Re: Make COPY format extendable: Extract COPY TO format implementations - Mailing list pgsql-hackers

From Sutou Kouhei
Subject Re: Make COPY format extendable: Extract COPY TO format implementations
Date
Msg-id 20240725.135138.734175363436010682.kou@clear-code.com
Whole thread Raw
In response to Re: Make COPY format extendable: Extract COPY TO format implementations  (Sutou Kouhei <kou@clear-code.com>)
Responses Re: Make COPY format extendable: Extract COPY TO format implementations
Re: Make COPY format extendable: Extract COPY TO format implementations
List pgsql-hackers
Hi,

THREAD SUMMARY:

Proposal:

How about making COPY format extendable?


Background:

Currently, COPY TO/FROM supports only "text", "csv" and
"binary" formats. There are some requests to support more
COPY formats. For example:


* 2023-11: JSON and JSON lines [1]
* 2022-04: Apache Arrow [2]
* 2018-02: Apache Avro, Apache Parquet and Apache ORC [3]

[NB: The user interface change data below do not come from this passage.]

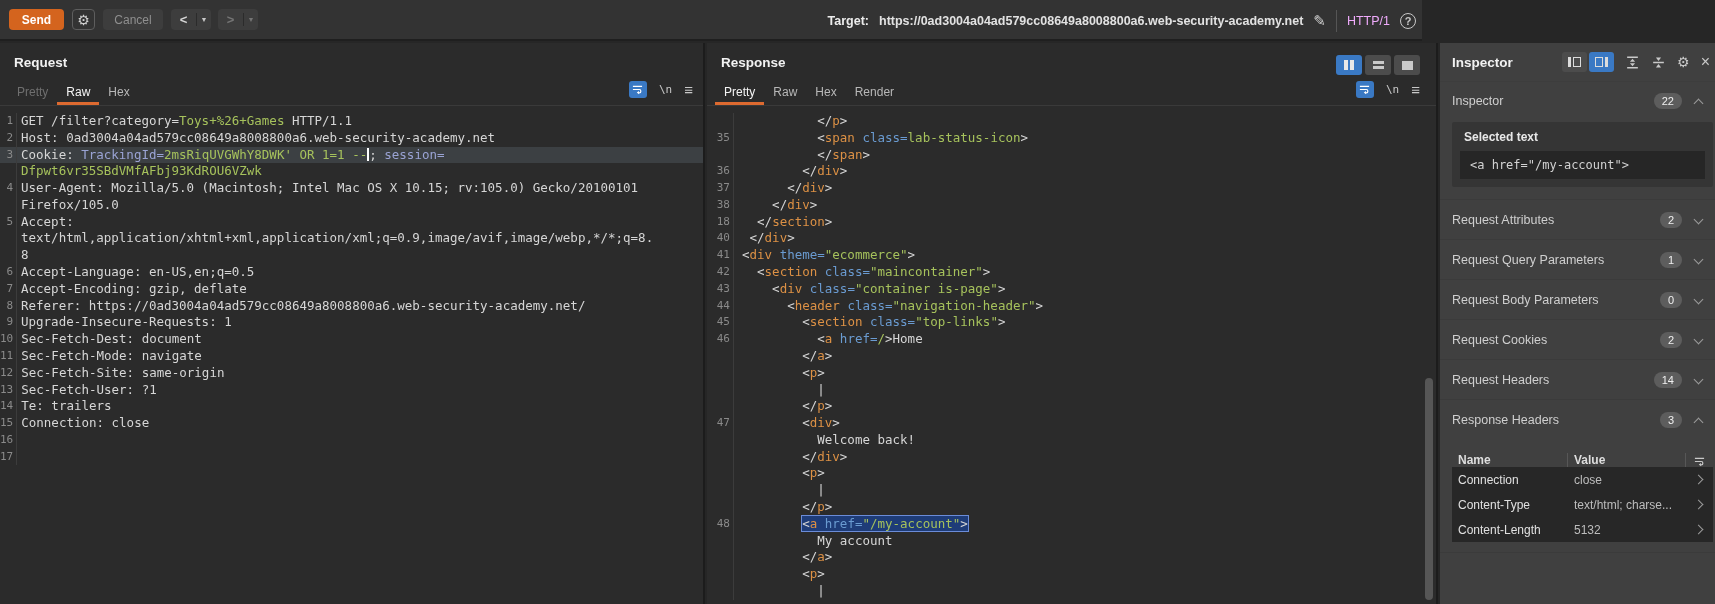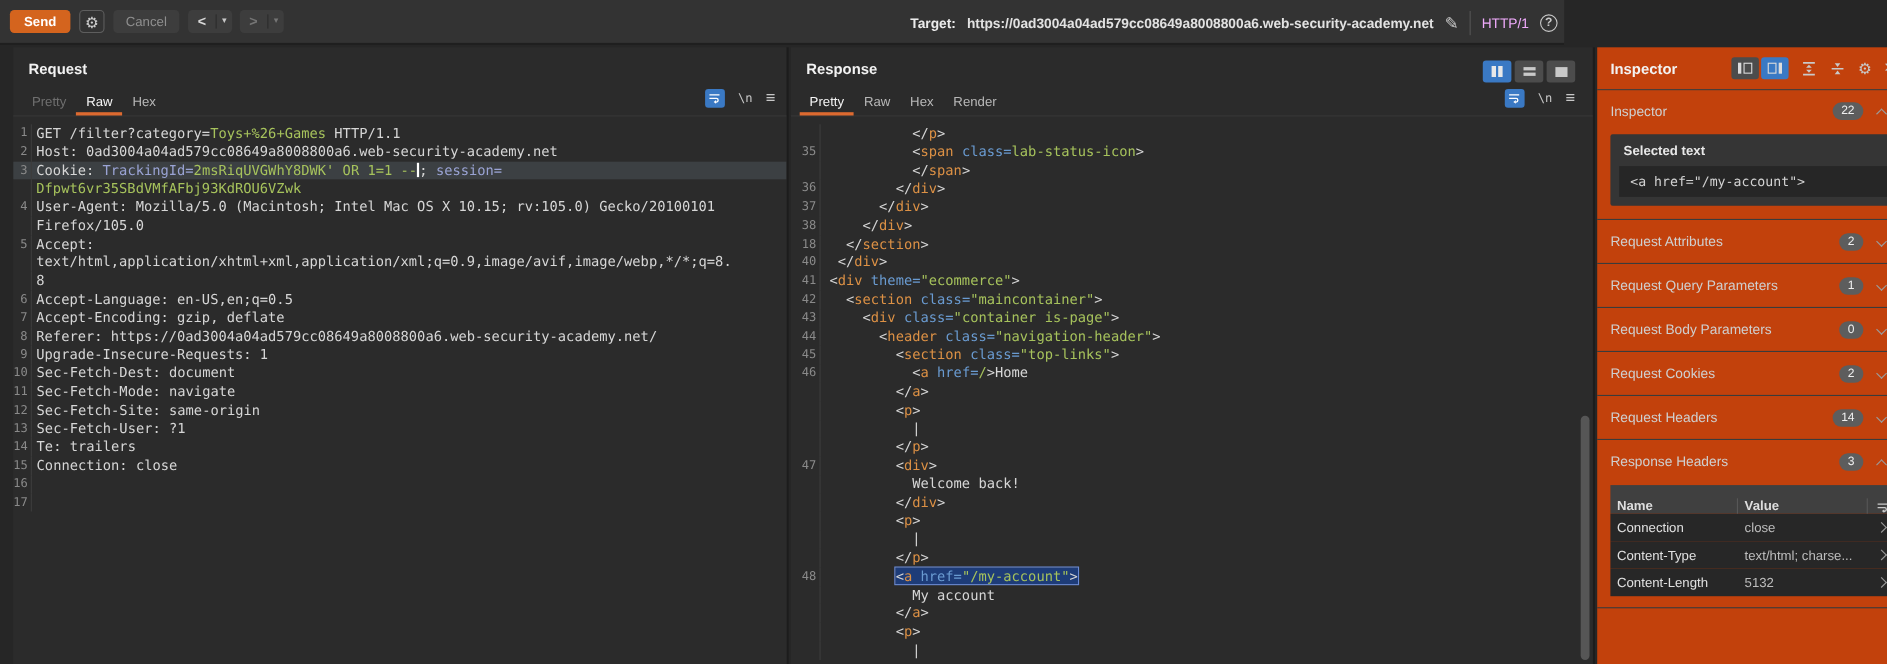--- a/index.html
+++ b/index.html
@@ -23,25 +23,25 @@
   .toolbar-right { position:absolute; right:6px; top:0; height:41px; display:flex; align-items:center; gap:10px; }
   .target-label { font-weight:bold; font-size:12.5px; color:#ececec; }
   .target-url { font-size:12.5px; color:#e2e2e2; font-weight:bold; }
   .pencil { font-size:15px; color:#d0d0d0; }
   .vsep { width:1px; height:22px; background:#555; }
   .httpv { font-size:12.5px; color:#f0abfc; }
   .help-circ { width:16px; height:16px; border:1.5px solid #c8c8c8; border-radius:50%;
     color:#c8c8c8; font-size:11px; font-weight:bold; display:flex; align-items:center; justify-content:center; }
 
   
-  .main { position:absolute; top:43px; left:12px; width:1562px; height:561px;text-decoration:underline; }
+  .main { position:absolute; top:43px; left:0; width:1562px; height:561px;text-decoration:underline; }
   .panel { position:absolute; top:0; bottom:0; background:#2b2b2b; }
   #panel-request  { left:0; width:705px; border-right:2px solid #1c1c1c; }
   #panel-response { left:707px; width:731px; border-right:2px solid #1c1c1c; }
-  #panel-inspector{ left:1440px; width:275px; background:#c2410c; }
+  #panel-inspector{ left:1440px; width:275px; background:#404040; }
 
   .panel-title { margin:12px 0 0 14px; font-size:13.5px; font-weight:bold; color:#f2f2f2; height:18px; }
   .tabs { position:relative; display:flex; align-items:flex-end; height:27px; margin-top:6px;
     border-bottom:1px solid #3a3a3a; padding-left:8px; }
   .tab { padding:5px 9px 6px; font-size:12px; color:#b8b8b8; }
   .tab.active { color:#f5f5f5; padding-bottom:3px; border-bottom:3px solid #dd6a30; }
   .tab.dim { color:#6f6f6f; }
   .editor-tools { position:absolute; top:2px; display:flex; align-items:center; gap:12px; }
   .wrap-btn { width:18px; height:17px; background:#3a79c4; border-radius:3px; display:flex; align-items:center; justify-content:center; }
   .nl-label { font-size:11px; color:#c8c8c8; font-family:"DejaVu Sans Mono", monospace; }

There were discussions how to add support for more formats. [3][4]
In these discussions, we got a consensus about making COPY
format extendable.

[1]:
https://www.postgresql.org/message-id/flat/24e3ee88-ec1e-421b-89ae-8a47ee0d2df1%40joeconway.com#a5e6b8829f9a74dfc835f6f29f2e44c5
[2]:
https://www.postgresql.org/message-id/flat/CAGrfaBVyfm0wPzXVqm0%3Dh5uArYh9N_ij%2BsVpUtDHqkB%3DVyB3jw%40mail.gmail.com
[3]: https://www.postgresql.org/message-id/flat/20180210151304.fonjztsynewldfba%40gmail.com
[4]: https://www.postgresql.org/message-id/flat/3741749.1655952719%40sss.pgh.pa.us#2bb7af4a3d2c7669f9a49808d777a20d


Concerns:

* Performance: If we make COPY format extendable, it will
  introduce some overheads. We don't want to loss our
  optimization efforts for the current implementations by
  this. [5]
* Extendability: We don't know which API set is enough for
  custom COPY format implementations yet. We don't want to
  provide too much APIs to reduce maintenance cost.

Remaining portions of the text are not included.